Recently I finally saw Invictus, the award-winning 2009 film based on events that took place in South Africa in the year leading up to the 1995 Rugby World Cup.

Nelson Mandela (played by Morgan Freeman) has just been elected president after 27 years in prison. Seeking to heal his country, Mandela approaches François Pienaar (Matt Damon), the captain of South Africa’s Springboks rugby team, and the two unite in a vision to use rugby to foster reconciliation among South Africans scarred by apartheid, poverty and violent crime.

Mandela embraced reconciliation and forgiveness in spite of the suffering he’d endured.

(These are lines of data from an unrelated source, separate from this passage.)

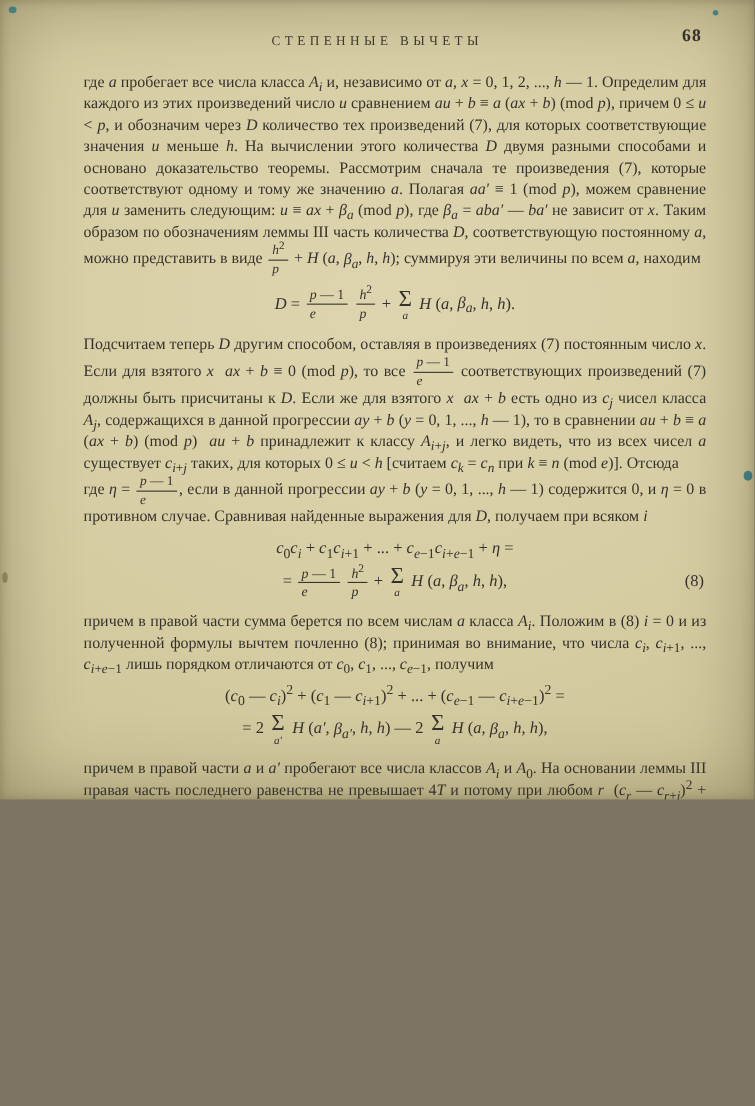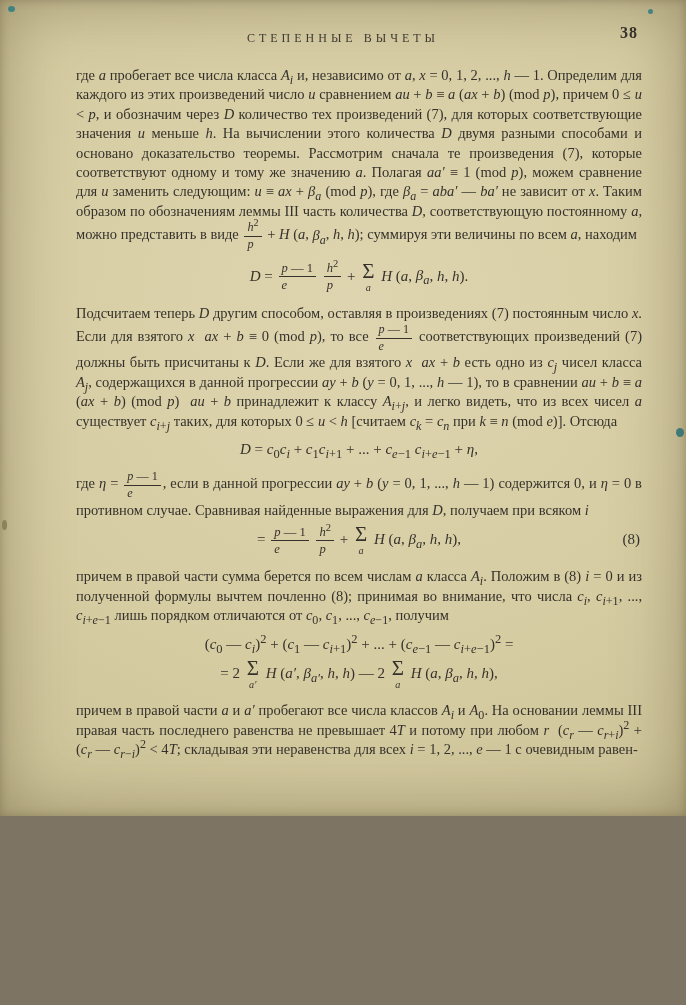--- a/index.html
+++ b/index.html
@@ -8,7 +8,7 @@
   .page {
     position: relative;
     width: 686px;
-    height: 816px;
+    height: 727px;
     overflow: hidden;
     background: radial-gradient(ellipse 130% 100% at 52% 38%,
                 #ded5b0 0%, #d6cca2 45%, #ccc297 75%, #b9ae84 100%);

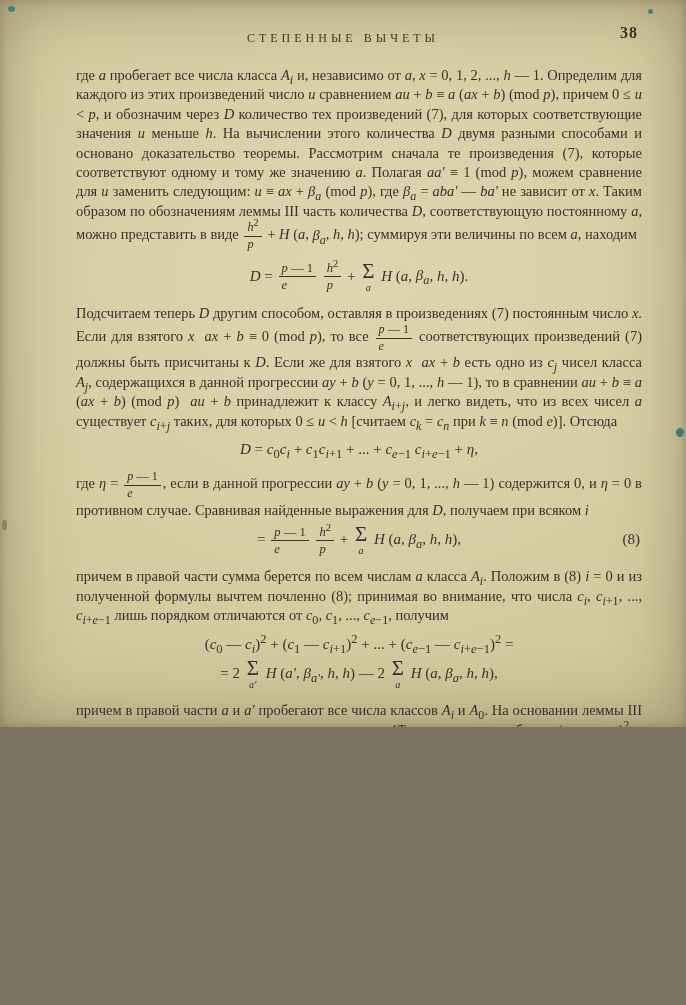--- a/index.html
+++ b/index.html
@@ -118,7 +118,7 @@
 
   <div class="header">
     <span class="running-title">СТЕПЕННЫЕ ВЫЧЕТЫ</span>
-    <span class="page-number">38</span>
+    <span class="page-number">68</span>
   </div>
 
   <div class="body-text">

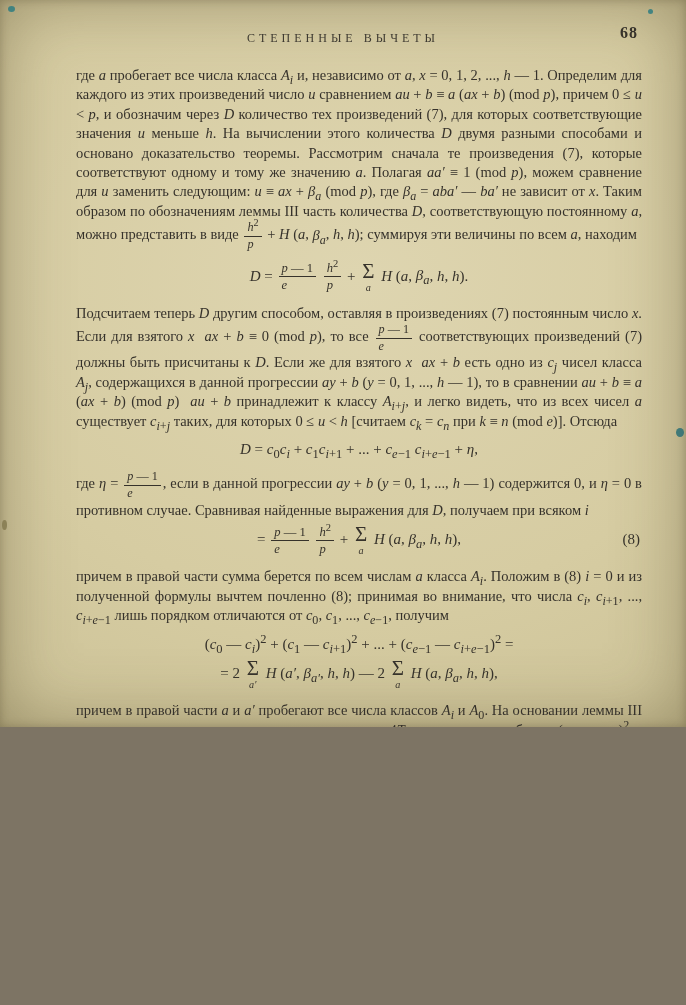--- a/index.html
+++ b/index.html
@@ -129,7 +129,6 @@
 
     <p class="para">Подсчитаем теперь <i>D</i> другим способом, оставляя в произведениях (7) постоянным число <i>x</i>. Если для взятого <i>x</i>&nbsp;&nbsp;<i>ax</i> + <i>b</i> ≡ 0 (mod <i>p</i>), то все <span class="frac"><span class="fn"><i>p</i> — 1</span><span class="fd"><i>e</i></span></span> соответствующих произведений (7) должны быть присчитаны к <i>D</i>. Если же для взятого <i>x</i>&nbsp;&nbsp;<i>ax</i> + <i>b</i> есть одно из <i>c<sub>j</sub></i> чисел класса <i>A<sub>j</sub></i>, содержащихся в данной прогрессии <i>ay</i> + <i>b</i> (<i>y</i> = 0, 1, ..., <i>h</i> — 1), то в сравнении <i>au</i> + <i>b</i> ≡ <i>a</i> (<i>ax</i> + <i>b</i>) (mod <i>p</i>)&nbsp;&nbsp;<i>au</i> + <i>b</i> принадлежит к классу <i>A</i><sub><i>i</i>+<i>j</i></sub>, и легко видеть, что из всех чисел <i>a</i> существует <i>c</i><sub><i>i</i>+<i>j</i></sub> таких, для которых 0 ≤ <i>u</i> &lt; <i>h</i> [считаем <i>c<sub>k</sub></i> = <i>c<sub>n</sub></i> при <i>k</i> ≡ <i>n</i> (mod <i>e</i>)]. Отсюда</p>
 
-    <div class="eq"><i>D</i> = <i>c</i><sub>0</sub><i>c<sub>i</sub></i> + <i>c</i><sub>1</sub><i>c</i><sub><i>i</i>+1</sub> + ... + <i>c</i><sub><i>e</i>−1</sub> <i>c</i><sub><i>i</i>+<i>e</i>−1</sub> + <i>η</i>,</div>
 
     <p class="para">где <i>η</i> = <span class="frac"><span class="fn"><i>p</i> — 1</span><span class="fd"><i>e</i></span></span>, если в данной прогрессии <i>ay</i> + <i>b</i> (<i>y</i> = 0, 1, ..., <i>h</i> — 1) содержится 0, и <i>η</i> = 0 в противном случае. Сравнивая найденные выражения для <i>D</i>, получаем при всяком <i>i</i></p>
 

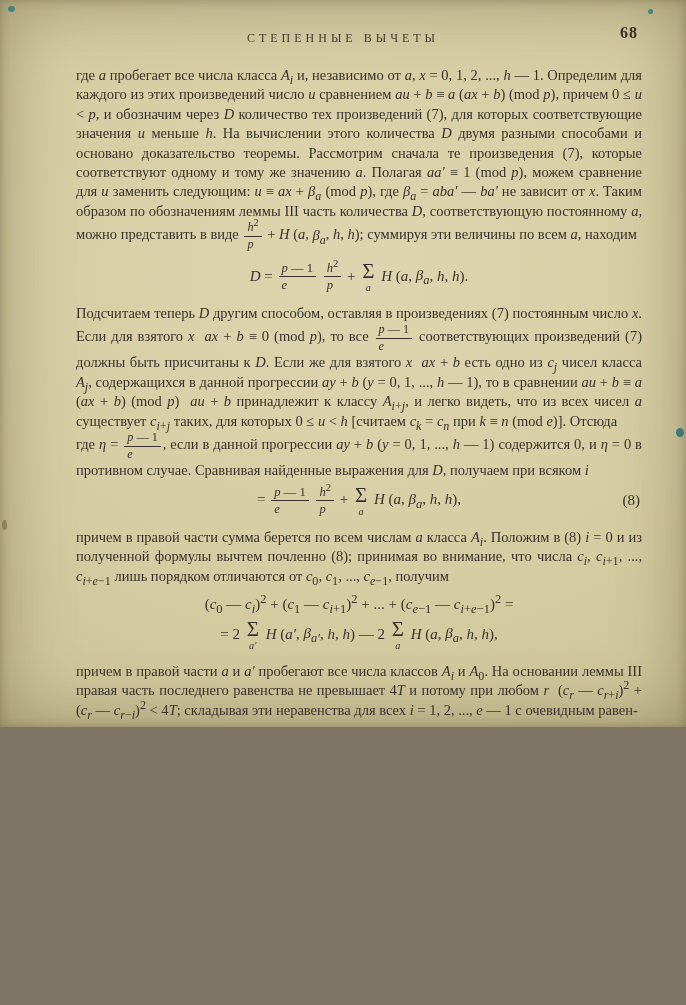--- a/index.html
+++ b/index.html
@@ -132,6 +132,7 @@
 
     <p class="para">где <i>η</i> = <span class="frac"><span class="fn"><i>p</i> — 1</span><span class="fd"><i>e</i></span></span>, если в данной прогрессии <i>ay</i> + <i>b</i> (<i>y</i> = 0, 1, ..., <i>h</i> — 1) содержится 0, и <i>η</i> = 0 в противном случае. Сравнивая найденные выражения для <i>D</i>, получаем при всяком <i>i</i></p>
 
+    <div class="eq tight-bottom"><i>c</i><sub>0</sub><i>c<sub>i</sub></i> + <i>c</i><sub>1</sub><i>c</i><sub><i>i</i>+1</sub> + ... + <i>c</i><sub><i>e</i>−1</sub><i>c</i><sub><i>i</i>+<i>e</i>−1</sub> + <i>η</i> =</div>
 
     <div class="eq numbered tight-top">
       <span class="eq-body">= <span class="frac"><span class="fn"><i>p</i> — 1</span><span class="fd"><i>e</i></span></span> <span class="frac"><span class="fn"><i>h</i><sup>2</sup></span><span class="fd"><i>p</i></span></span> + <span class="sum"><span class="sg">Σ</span><span class="si">a</span></span> <i>H</i> (<i>a</i>, <i>β<sub>a</sub></i>, <i>h</i>, <i>h</i>),</span>

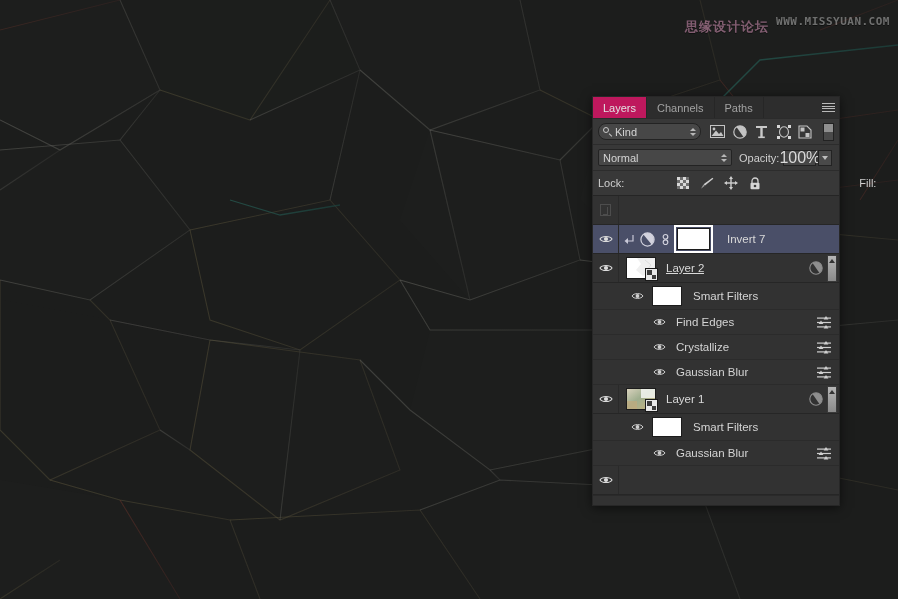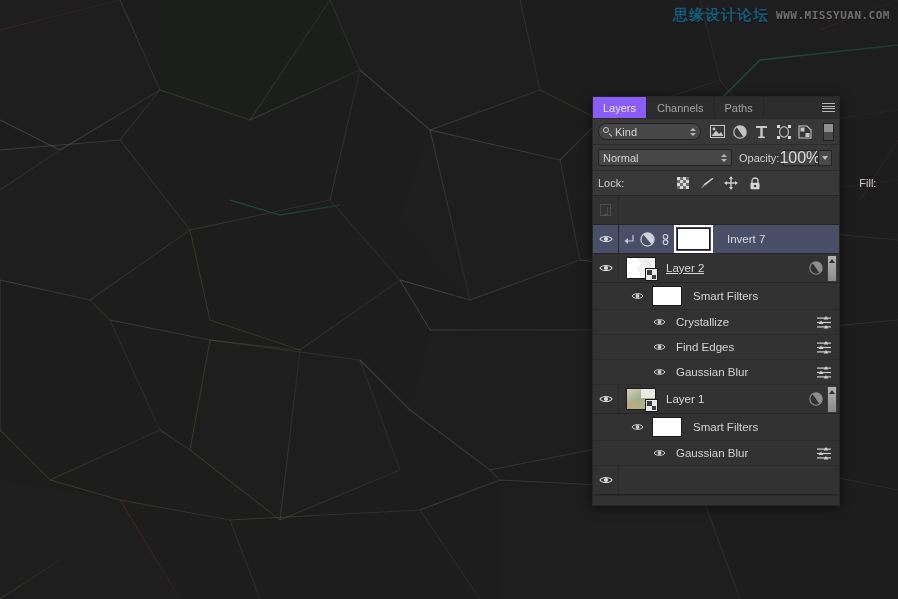--- a/index.html
+++ b/index.html
@@ -45,11 +45,12 @@
   }
   #watermark .wm-cn {
     font-family: "DejaVu Sans", sans-serif;
-    font-size: 15px;
+    font-size: 13px;
     font-weight: bold;
-    color: #0ea5e9;
+    color: #f9a8d4;
     letter-spacing: 1px;
     text-shadow: 0 1px 0 #000;
+    margin-top: 12px;
   }
   #watermark .wm-en {
     font-family: "DejaVu Sans Mono", monospace;

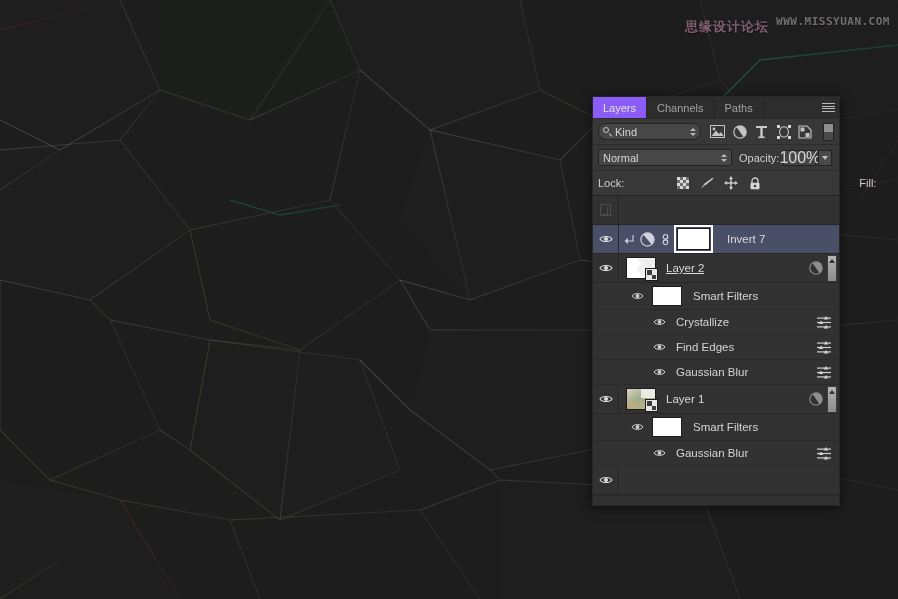--- a/index.html
+++ b/index.html
@@ -99,7 +99,7 @@
     cursor: default;
   }
   .tab.active {
-    background: #8b5cf6;
+    background: #be185d;
     color: #e2e2e2;
   }
   .tab-fill {

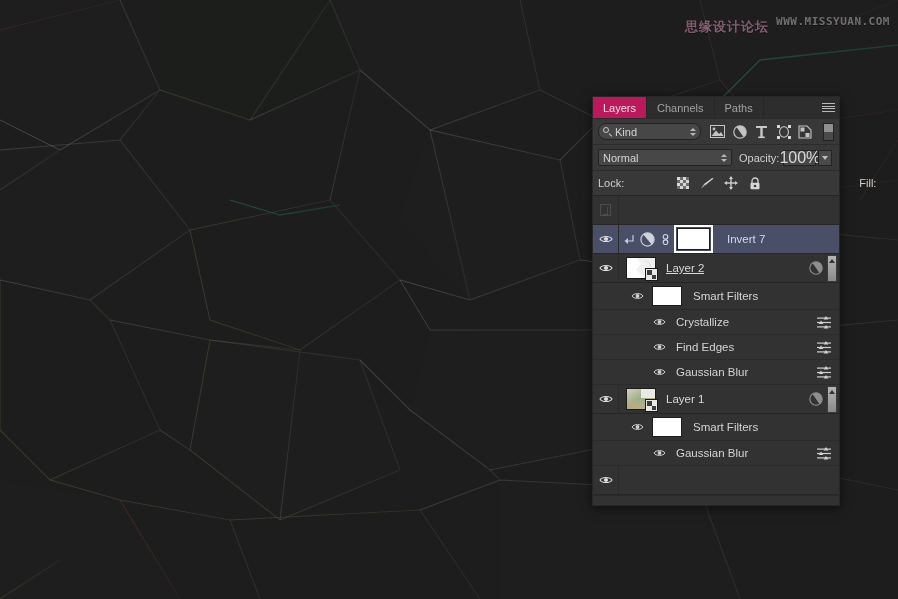--- a/index.html
+++ b/index.html
@@ -794,7 +794,7 @@
           <path d="M1 5 C2.8 1.8 10.2 1.8 12 5 C10.2 8.2 2.8 8.2 1 5 Z" fill="none" stroke="#cfcfcf" stroke-width="1"></path>
           <circle cx="6.5" cy="5" r="1.9" fill="#cfcfcf"></circle>
         </svg>
-        <span class="sf-label" style="margin-left:2px">Crystallize</span>
+        <span class="sf-label" style="margin-left:2px">Find Edges</span>
         <svg class="sf-blend" viewBox="0 0 14 13">
           <rect x="0" y="1.5" width="14" height="1.2" fill="#cfcfcf"></rect>
           <rect x="0" y="5.9" width="14" height="1.2" fill="#cfcfcf"></rect>
@@ -810,7 +810,7 @@
           <path d="M1 5 C2.8 1.8 10.2 1.8 12 5 C10.2 8.2 2.8 8.2 1 5 Z" fill="none" stroke="#cfcfcf" stroke-width="1"></path>
           <circle cx="6.5" cy="5" r="1.9" fill="#cfcfcf"></circle>
         </svg>
-        <span class="sf-label" style="margin-left:2px">Find Edges</span>
+        <span class="sf-label" style="margin-left:2px">Crystallize</span>
         <svg class="sf-blend" viewBox="0 0 14 13">
           <rect x="0" y="1.5" width="14" height="1.2" fill="#cfcfcf"></rect>
           <rect x="0" y="5.9" width="14" height="1.2" fill="#cfcfcf"></rect>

This is most poignantly clarified in the film by Pienaar who, after visiting the prison cell where Mandela spent almost three decades, wondered “how you spend 30 years in a tiny cell and come out ready to forgive the people who put you there.”

The film challenged me to examine myself and reconsider the power and healing force of forgiveness. “Forgiveness liberates the soul,” Mandela said at one point. “It removes fear. That is why it is such a powerful weapon.” Invictus left me desiring to embrace forgiveness, too.

Stories like Invictus give witness to the life of a person who, in spite of their flaws, inspires us to follow their example. Leigh Anne Tuhoy’s fierce love in The Blindside, Eric Liddell’s joy and faith in Chariots of Fire, Dith Pran’s strength and forgiveness in The Killing Fields — these stories stir and motivate me to be a better person, to love more deeply, to seek God more fervently, to forgive more readily, to work harder to heal the world.

Two thousand years ago, people bore witness to another life — a man who, as Jeff Cook put it in Everything New, “went around acting like the Creator, reordering what was unstable, bringing health to dark lives and dysfunctional bodies.” This man “had a unique ability to set right not only the physical world but also systematic injustice and the dark pursuits of the human heart.” He forgave extravagantly, healed lavishly, opposed injustice with sharp words and the end of a whip. He touched, fed, fixed and loved. And when all that got him executed, death lost to life, and his mission to renew and redeem the world bolted toward its inevitable incarnation. “This man,” said Cook, “astonished everyone who heard and saw him.” He embodied all those things that inspire us, and so much more.

And people followed him.

My husband’s father is one of those who followed. Jim died last month after a battle with bone cancer. As people gathered, they shared his story. Some told us he was their only encounter with a good father. Others talked about his endless passion for Jesus, here and abroad. But most of all, people remembered what it was like being loved by him. He forgave, touched, fixed and set right. And as we bore witness to Jim’s life, his story inspired us to be extravagant with our love and walk with God like him.

Stories like Invictus challenge us to rethink the way we live. But Jesus’ story is different. Jesus doesn’t simply invite us to live like him; he invites us to live in him. We humans have great capacity to love, but Jesus gives us even greater power. He frees us to be a people in his image. And when we live like that, our stories, like Jim’s, will inspire others to follow — not us, but the One who makes that life possible.